▶ Task material
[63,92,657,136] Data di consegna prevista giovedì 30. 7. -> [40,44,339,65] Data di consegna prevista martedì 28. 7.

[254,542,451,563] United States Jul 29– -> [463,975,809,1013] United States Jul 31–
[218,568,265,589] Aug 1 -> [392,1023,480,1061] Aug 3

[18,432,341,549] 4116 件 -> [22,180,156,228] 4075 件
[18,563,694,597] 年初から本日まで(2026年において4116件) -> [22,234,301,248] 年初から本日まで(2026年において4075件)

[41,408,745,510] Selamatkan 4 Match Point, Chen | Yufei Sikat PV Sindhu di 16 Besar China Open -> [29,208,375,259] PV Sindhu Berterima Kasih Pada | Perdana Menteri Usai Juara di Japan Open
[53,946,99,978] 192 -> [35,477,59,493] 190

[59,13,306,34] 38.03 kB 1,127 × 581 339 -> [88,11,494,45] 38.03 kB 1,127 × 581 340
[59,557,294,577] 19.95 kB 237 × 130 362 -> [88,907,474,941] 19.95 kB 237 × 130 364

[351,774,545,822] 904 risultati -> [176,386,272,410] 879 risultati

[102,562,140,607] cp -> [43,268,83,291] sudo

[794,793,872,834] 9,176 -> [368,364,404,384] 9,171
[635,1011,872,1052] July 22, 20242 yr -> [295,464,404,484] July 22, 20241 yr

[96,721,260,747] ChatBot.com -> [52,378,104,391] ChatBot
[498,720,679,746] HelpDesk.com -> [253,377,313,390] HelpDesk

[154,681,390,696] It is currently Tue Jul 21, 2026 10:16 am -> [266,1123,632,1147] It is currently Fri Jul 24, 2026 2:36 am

▶ Instructions for the task
Starting at the first line and ending at the last, retype the entries above.

▶ Response area
[63,92,657,136] Data di consegna prevista giovedì 30. 7. -> [40,44,339,65] Data di consegna prevista martedì 28. 7.

[254,542,451,563] United States Jul 29– -> [463,975,809,1013] United States Jul 31–
[218,568,265,589] Aug 1 -> [392,1023,480,1061] Aug 3

[18,432,341,549] 4116 件 -> [22,180,156,228] 4075 件
[18,563,694,597] 年初から本日まで(2026年において4116件) -> [22,234,301,248] 年初から本日まで(2026年において4075件)

[41,408,745,510] Selamatkan 4 Match Point, Chen | Yufei Sikat PV Sindhu di 16 Besar China Open -> [29,208,375,259] PV Sindhu Berterima Kasih Pada | Perdana Menteri Usai Juara di Japan Open
[53,946,99,978] 192 -> [35,477,59,493] 190

[59,13,306,34] 38.03 kB 1,127 × 581 339 -> [88,11,494,45] 38.03 kB 1,127 × 581 340
[59,557,294,577] 19.95 kB 237 × 130 362 -> [88,907,474,941] 19.95 kB 237 × 130 364

[351,774,545,822] 904 risultati -> [176,386,272,410] 879 risultati

[102,562,140,607] cp -> [43,268,83,291] sudo

[794,793,872,834] 9,176 -> [368,364,404,384] 9,171
[635,1011,872,1052] July 22, 20242 yr -> [295,464,404,484] July 22, 20241 yr

[96,721,260,747] ChatBot.com -> [52,378,104,391] ChatBot
[498,720,679,746] HelpDesk.com -> [253,377,313,390] HelpDesk

[154,681,390,696] It is currently Tue Jul 21, 2026 10:16 am -> [266,1123,632,1147] It is currently Fri Jul 24, 2026 2:36 am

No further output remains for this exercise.